Figure 6: HyperSUMO conditions initiate tumorsphere formation.

(A) After 72 hr siRNA treatment, MCF10-2A cells were evaluated for viability using a cell counter. All experiments were performed in duplicates. The graph represents the mean ± SEM of 3 independent experiments. (B) To test for propagation/colony formation abilities of normal MCF10-2A cells in the presence and absence of SENP7S, 1000 single cells were grown for 5 days after siNT or siSENP7S treatment and colonies (visible in the accompanying photograph) were counted. Student’s t-test indicates that knockdown of the large SENP7S population in MCF10-2A cells significantly enhances colony formation. (C) Single cell suspension of the appropriate stable SENP7S-deficient (shSENP7S) and non-targeting shRNA (shNT) MCF10-2A cells was generated. Ten thousand cells were grown in nonadherent media conditions for 8 days and imaged. White and yellow bars represent 500 μm and 100 μm, respectively. Tumorspheres highlighted with a black-dashed box were magnified in the insert. Yellow circle illustrates the size difference between shNT versus shSENP7S spheroids. (D) Total number of tumorspheres was counted in 3 random magnification fields for 3 independent experiments.
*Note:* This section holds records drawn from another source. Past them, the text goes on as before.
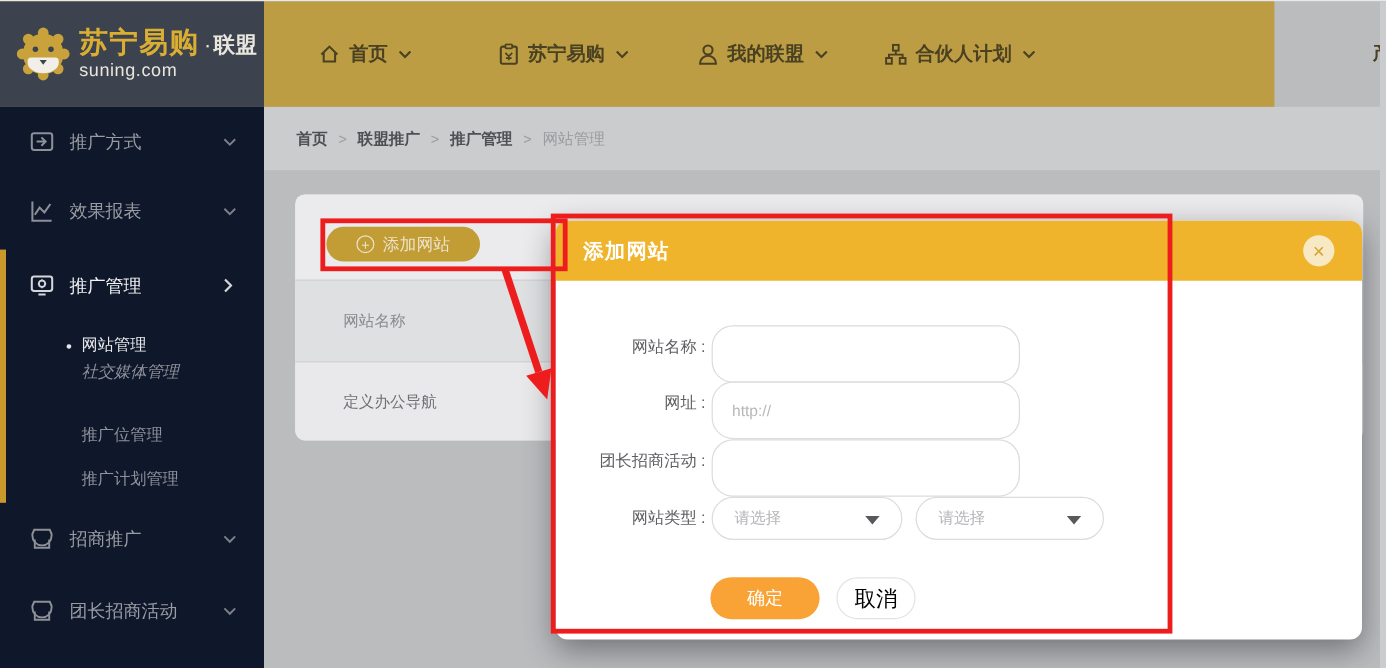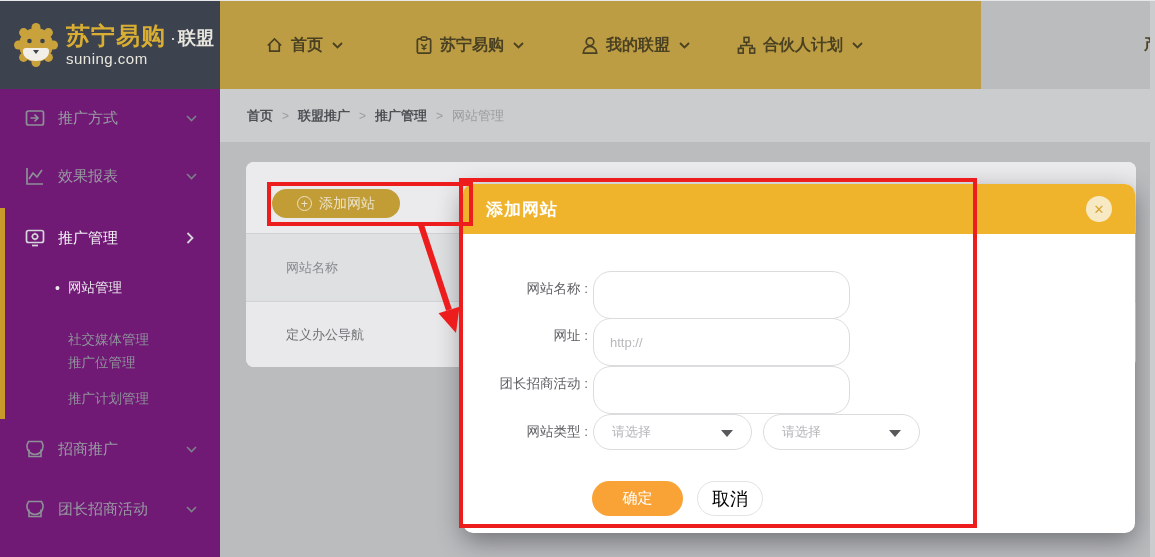"苏宁易购" .topbar { width: 981px -> 1062px }
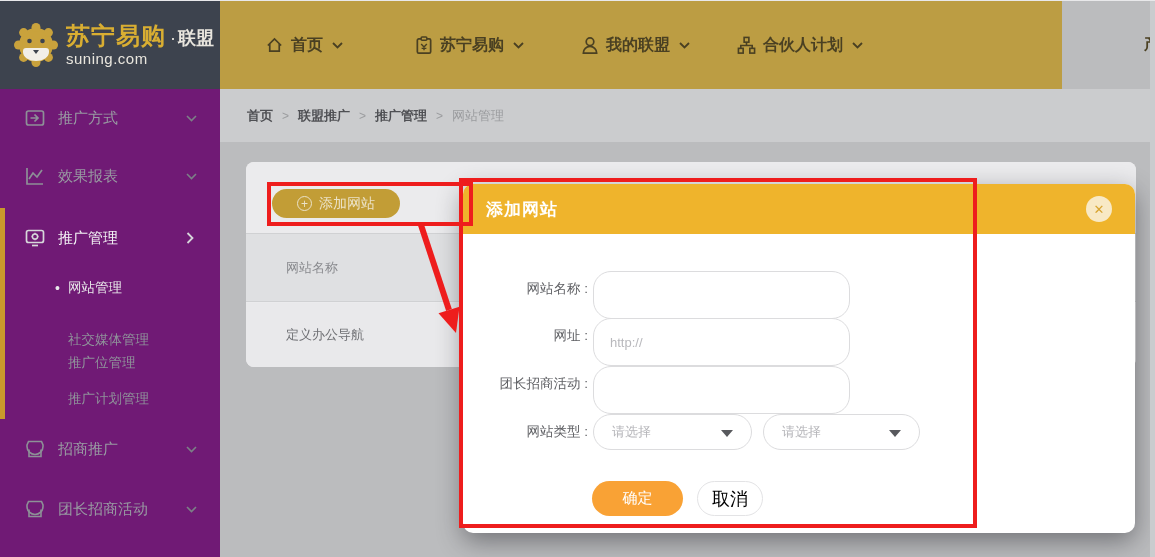"推广方式" .sidebar { background: #701a75 -> #0f172a }
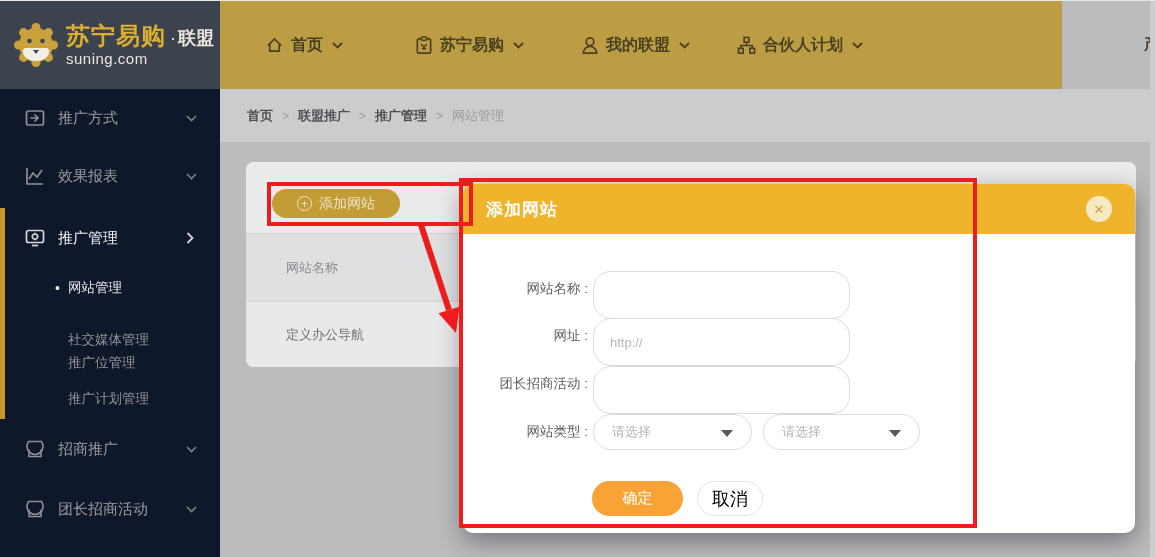"社交媒体管理" div.sub-item { font-style: none -> italic; top: 236px -> 206px }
Graph illustrates mean ± SEM and statistical significance using Student’s t-test. (E) First passage tumorspheres were harvested, RNA purified, and subjected to real-time PCR for assessment of the indicated mRNA. The fold-change in the indicated mRNA (2^ΔΔCt values) is shown; raw ΔCt values were used for Student’s t-test analysis of shSENP7S versus shNT tumorspheres. (F,G) Single cell suspensions of first passage tumorspheres were generated and cultured in nonadherent conditions to test for formation of second-generation spheroids. After 10 days, images were taken and the number of tumorspheres was assessed as described above (D).